What you should do
In your copy, each line below is repeated exactly and no image appears.

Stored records
□ □ □ □ □
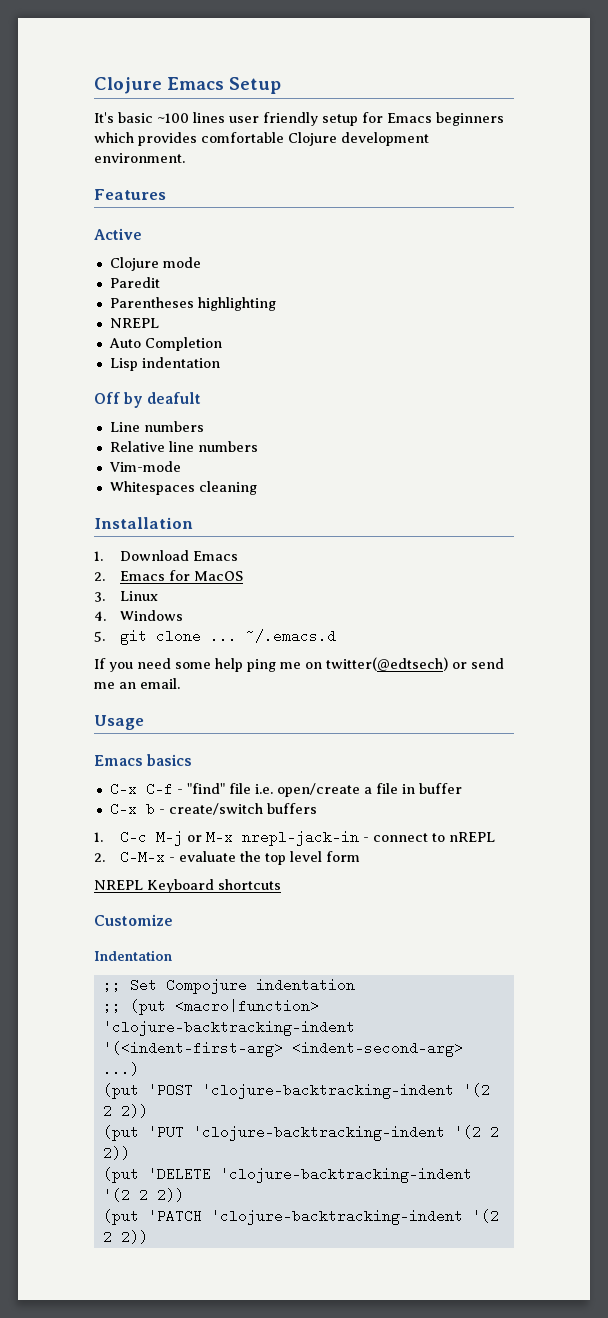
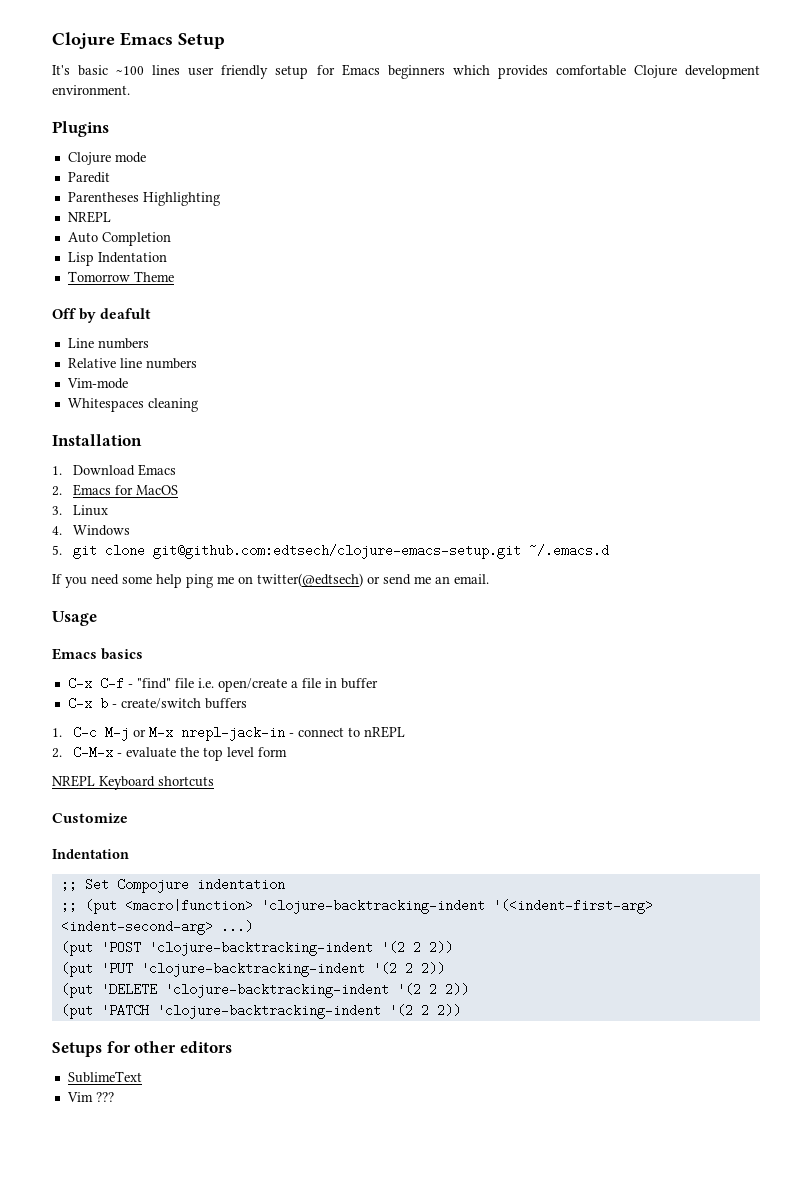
[94,189,166,200] [94,228,142,240] Features // Active -> [52,121,109,137] Plugins
[197,297,276,311] highlighting -> [142,192,220,206] Highlighting
[141,357,220,368] indentation -> [97,252,167,263] [67,271,174,282] Indentation // Tomorrow Theme
[210,629,238,643] ... -> [152,544,521,559] git@github.com:edtsech/clojure-emacs-setup.git
(148, 1237) none -> [52,1041,232,1057] [67,1071,142,1083] [66,1092,114,1102] // Setups for other editors // SublimeText // Vim ???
□ □ □ □ □
Answer section
[94,189,166,200] [94,228,142,240] Features // Active -> [52,121,109,137] Plugins
[197,297,276,311] highlighting -> [142,192,220,206] Highlighting
[141,357,220,368] indentation -> [97,252,167,263] [67,271,174,282] Indentation // Tomorrow Theme
[210,629,238,643] ... -> [152,544,521,559] git@github.com:edtsech/clojure-emacs-setup.git
(148, 1237) none -> [52,1041,232,1057] [67,1071,142,1083] [66,1092,114,1102] // Setups for other editors // SublimeText // Vim ???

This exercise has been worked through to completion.